REPUBLIKA.CO.ID, JAKARTA -- Indonesia Corruption Watch (ICW) menyarankan kemendagri untuk melakukan evalusi program KTP elektronik (e-KTP). Evaluasi itu juga mencakup evaluasi pejabat pelaksana dan penanggung jawab program tersebut.
Mendagri Tjahjo Kumolo disarankan mengintensifkan komunikasi dengan Komisi Pemberantasan Korupsi (KPK) untuk mempercepat penuntasan kasus hukum program senilai Rp 6,7 triliun tersebut.
"Mendagri punya tanggung jawab, tidak hanya soal kasus hukum. Harus ada evaluasi internal, harus membangun komunikasi dengan KPK soal siapa yang tersangka, bagaimana penindakannya," kata peneliti ICW, Tama Satrya Langkun, Selasa (18/11).
Kasus hukum e-KTP, lanjut Tama, telah berjalan cukup lama. Mendagri sebagai pimpinan kementerian yang baru seharusnya sudah mengetahui garis besar masalah yang ada.
Kasus hukum e-KTP, menurutnya, tidak lagi hanya menyangkut program pencetakan identitas kependudukan semata. Namun juga menyangkut sistem dan jejaring program sosial kemasyarakatan. Karena itu mendagri harus lebih tegas.
"Ada pejabat yang sudah tersangka, memang tetap pakai praduga tak bersalah. Tapi mendagri juga harus punya kebijakan, bagaimana agar kasus hukum yang kemarin tidak mempengaruhi kelanjutan penyelesaian program e-KTP," ungkapnya.
Tama berpendapat, kemendagri juga harus membenahi pelaksana program tersebut. "Dipertimbangkan orang-orang yang statusnya tersangka, atau diduga terlibat. Dibatasi aksesnya, agar jangan ada pengulangan," kata dia.
Pada April 2014, KPK menetapkan Pejabat Pembuat Komitmen Direktorat Jenderal Kependudukan dan Catatan Sipil, Sugiharto sebagai tersangka.

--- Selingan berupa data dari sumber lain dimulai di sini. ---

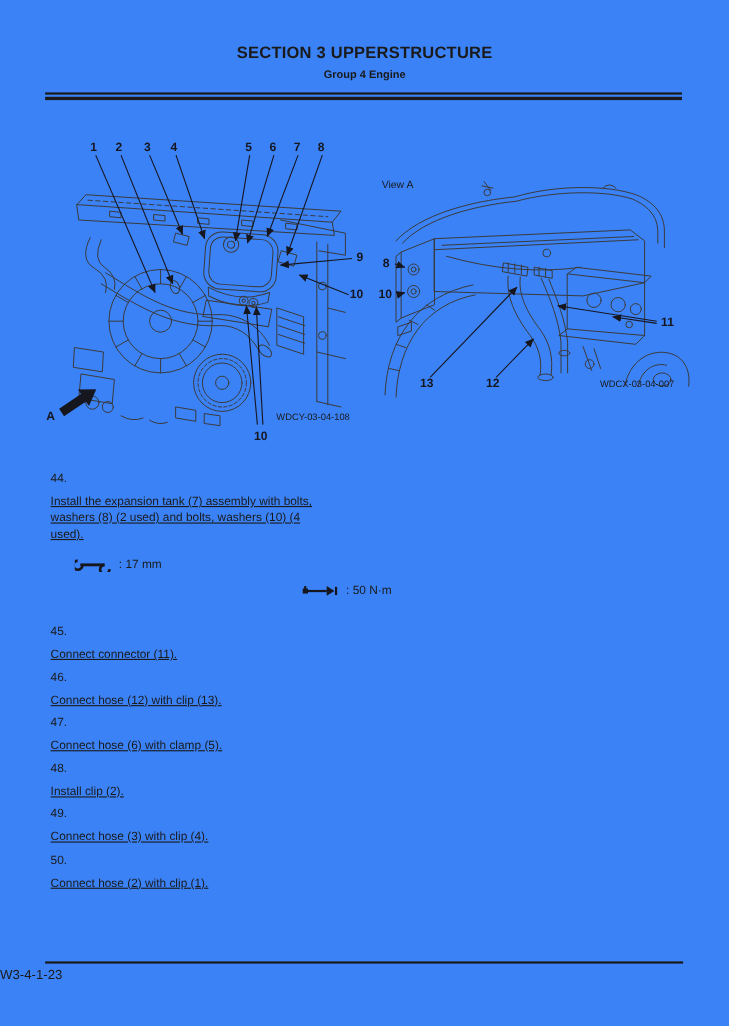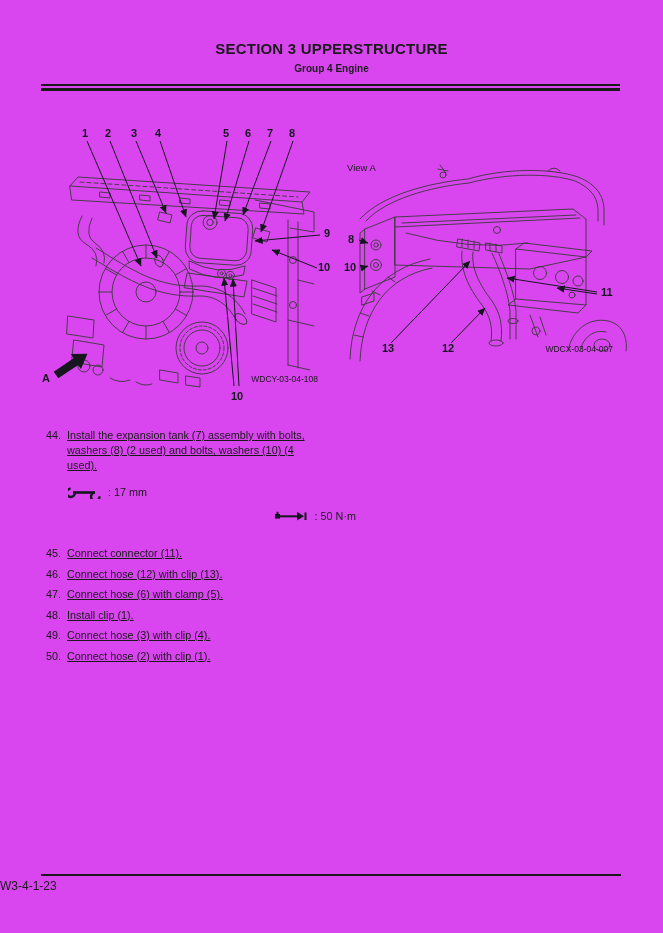--- a/index.html
+++ b/index.html
@@ -1,38 +1,38 @@
 <!DOCTYPE html>
 <html><head>
 <meta charset="utf-8">
 <style>
   html,body{margin:0;padding:0;background:#ffffff;}
   .page{
-    position:relative;width:663px;height:933px;background:#d946ef;overflow:hidden;
+    position:relative;width:663px;height:933px;background:#3b82f6;overflow:hidden;
     font-family:"Liberation Sans", sans-serif;color:#1a1a1a;
   }
   
   .section-title{position:absolute;top:40px;left:0;width:100%;text-align:center;
     font-size:15px;font-weight:bold;letter-spacing:.2px;}
   .group-title{position:absolute;top:63px;left:0;width:100%;text-align:center;
     font-size:10px;font-weight:bold;}
   .rule-thin{position:absolute;top:84px;left:41px;width:579px;height:1.5px;background:#1a1a1a;}
   .rule-thick{position:absolute;top:87.5px;left:41px;width:579px;height:3px;background:#1a1a1a;}
   
   .figure-left{position:absolute;left:40px;top:120px;width:300px;height:285px;}
   .figure-right{position:absolute;left:340px;top:155px;width:290px;height:210px;}
   svg text{font-family:"Liberation Sans", sans-serif;}
   .callout{font-size:11px;font-weight:bold;fill:#16161f;}
   .fig-code{font-size:8.5px;fill:#1a1a1a;}
   .view-label{font-size:9.5px;fill:#1a1a1a;}
   .art{stroke:#3a3a3a;stroke-width:.9;fill:none;stroke-linejoin:round;stroke-linecap:round;}
   .leader{stroke:#16161f;stroke-width:1;fill:none;}
   
   .steps{position:absolute;left:46px;top:428px;width:310px;font-size:10.8px;line-height:15px;}
-  .step{display:flex;margin-bottom:5.5px;}
+  .step{display:flex;margin-bottom:5.5px;flex-direction:column;}
   .step .num{width:21px;flex:0 0 21px;}
   .step .txt{width:252px;text-decoration:underline;}
   .specs{margin-left:22px;margin-top:13px;margin-bottom:23px;}
   .spec-row{display:flex;align-items:center;height:13px;margin-bottom:11px;}
   .spec-row:last-child{margin-bottom:0;justify-content:flex-end;}
   .spec-icon{width:34px;height:13px;margin-right:6px;}
   
   .footer-rule{position:absolute;top:874px;left:41px;width:580px;height:1.5px;background:#1a1a1a;}
   .footer-text{position:absolute;top:879px;left:0;width:100%;text-align:left;font-size:12px;}
 </style>
@@ -273,21 +273,21 @@
     <div class="step">
       <span class="num">46.</span>
       <span class="txt">Connect hose (12) with clip (13).</span>
     </div>
     <div class="step">
       <span class="num">47.</span>
       <span class="txt">Connect hose (6) with clamp (5).</span>
     </div>
     <div class="step">
       <span class="num">48.</span>
-      <span class="txt">Install clip (1).</span>
+      <span class="txt">Install clip (2).</span>
     </div>
     <div class="step">
       <span class="num">49.</span>
       <span class="txt">Connect hose (3) with clip (4).</span>
     </div>
     <div class="step">
       <span class="num">50.</span>
       <span class="txt">Connect hose (2) with clip (1).</span>
     </div>
   </div>

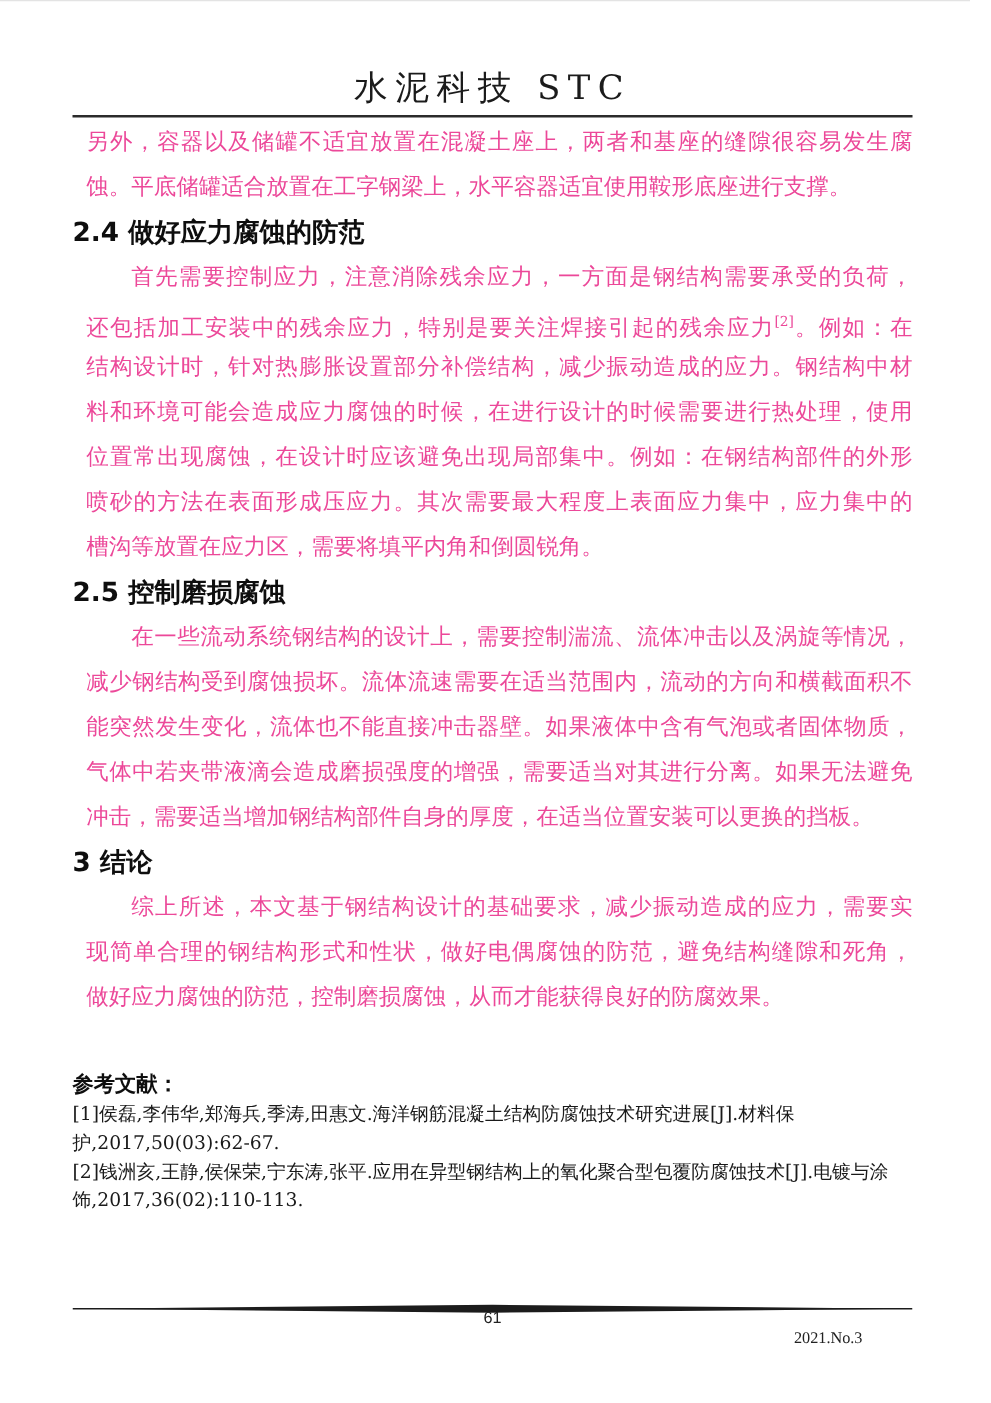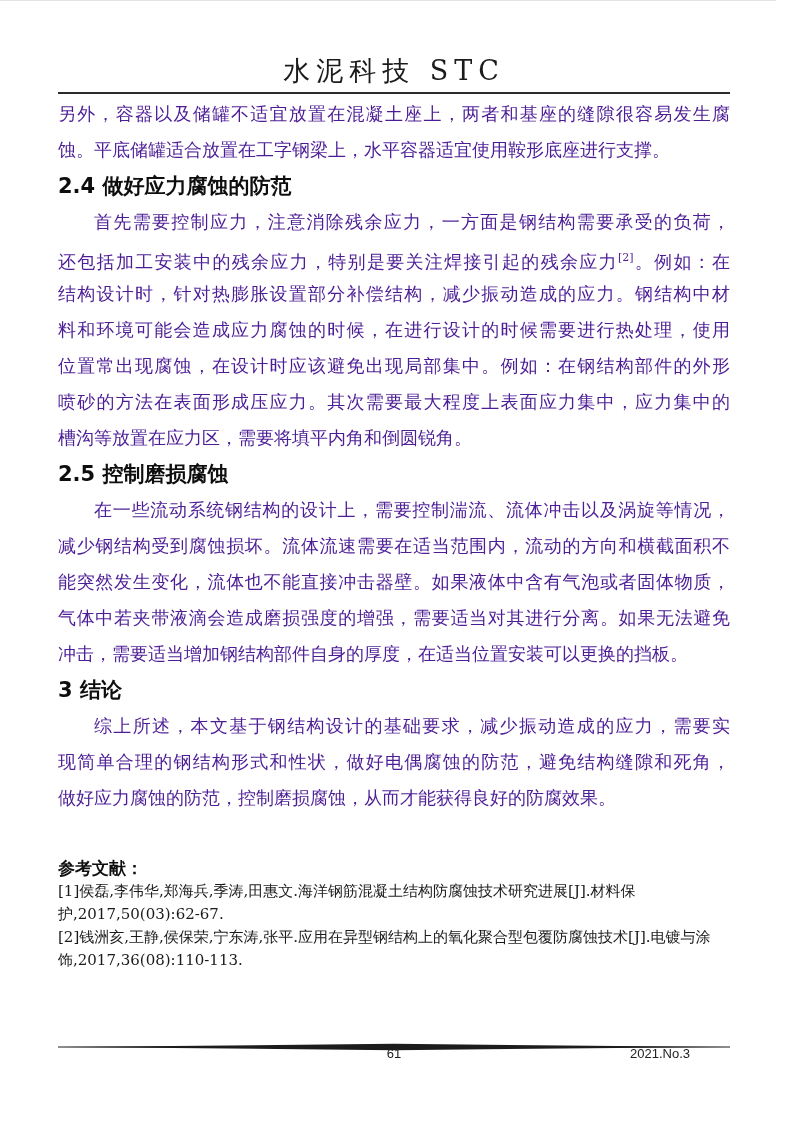--- a/index.html
+++ b/index.html
@@ -11,21 +11,21 @@
   .top-edge { position:absolute; top:0; left:0; width:793px; height:1px; background:#e3e3e3; }
   .content { position:absolute; left:58px; top:0; width:672px; }
   .journal-title {
     margin-top:52px; height:38px; line-height:38px; text-align:center;
     font-size:27px; letter-spacing:6px; font-weight:500; color:#1b1b1b;
   }
   .header-rule { border:none; border-top:2px solid #2b2b2b; margin:2px 0 0 0; }
   .text-block { margin-top:2px; }
   .ln {
     font-size:18px; line-height:36px; height:36px;
-    text-align:justify; text-align-last:justify; color:#4c1d95;
+    text-align:justify; text-align-last:justify; color:#ec4899;margin-left:11px;
   }
   .ln.last { text-align-last:left; }
   .ln.indent { text-indent:36px; }
   .hd {
     font-size:21px; line-height:36px; height:36px; font-weight:bold;
     font-family:"DejaVu Sans","Liberation Sans",sans-serif;
     text-align:center; text-align-last:left; color:#0e0e0e;
   }
   sup.cite { font-size:11px; vertical-align:7px; letter-spacing:0; }
   .refs { margin-top:40px; }
@@ -33,21 +33,21 @@
     font-size:17px; line-height:24px; font-weight:bold;
     font-family:"DejaVu Sans","Liberation Sans",sans-serif; color:#0e0e0e;
   }
   .ref-ln { font-size:15px; line-height:23px; white-space:nowrap; color:#1a1a1a; }
   .footer-rule-wrap { position:absolute; left:58px; top:1036px; width:672px; height:8px; }
   .footer-row {
     position:absolute; left:58px; top:1046px; width:672px; height:18px;
     font-family:"Liberation Sans","DejaVu Sans",sans-serif; font-size:13px; color:#222;
   }
   .page-num { width:672px; text-align:center; }
-  .issue { position:absolute; right:40px; top:0; }
+  .issue { position:absolute; right:40px; top:16px;font-family:Liberation Serif, serif; }
 </style>
 </head>
 <body>
 
 <div class="page">
   <div class="top-edge"></div>
 
   <div class="content">
     <div class="journal-title">水泥科技 STC</div>
     <hr class="header-rule">
@@ -76,21 +76,21 @@
       <div class="ln indent">综上所述，本文基于钢结构设计的基础要求，减少振动造成的应力，需要实</div>
       <div class="ln">现简单合理的钢结构形式和性状，做好电偶腐蚀的防范，避免结构缝隙和死角，</div>
       <div class="ln last">做好应力腐蚀的防范，控制磨损腐蚀，从而才能获得良好的防腐效果。</div>
     </div>
 
     <div class="refs">
       <div class="refs-head">参考文献：</div>
       <div class="ref-ln">[1]侯磊,李伟华,郑海兵,季涛,田惠文.海洋钢筋混凝土结构防腐蚀技术研究进展[J].材料保</div>
       <div class="ref-ln">护,2017,50(03):62-67.</div>
       <div class="ref-ln">[2]钱洲亥,王静,侯保荣,宁东涛,张平.应用在异型钢结构上的氧化聚合型包覆防腐蚀技术[J].电镀与涂</div>
-      <div class="ref-ln">饰,2017,36(08):110-113.</div>
+      <div class="ref-ln">饰,2017,36(02):110-113.</div>
     </div>
   </div>
 
   <div class="footer-rule-wrap">
     <svg width="672" height="8" viewBox="0 0 672 8" xmlns="http://www.w3.org/2000/svg">
       <line x1="0" y1="4" x2="672" y2="4" stroke="#1c1c1c" stroke-width="1.2"></line>
       <polygon points="4,4 336,0.8 668,4 336,7.2" fill="#1c1c1c"></polygon>
     </svg>
   </div>
   <div class="footer-row">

Ia diduga telah melakukan perbuatan melawan hukum dan menyalahgunakan wewenang untuk memperkaya diri sendiri atau orang lain atau suatu korporasi terkait pengadaan paket penerapan E-KTP tahun 2011-2012 pada kemendagri dengan nilai proyek sebesar 6 triliun rupiah. Akibatnya, negara diduga mengalami kerugian sekitar 1,1 triliun rupiah.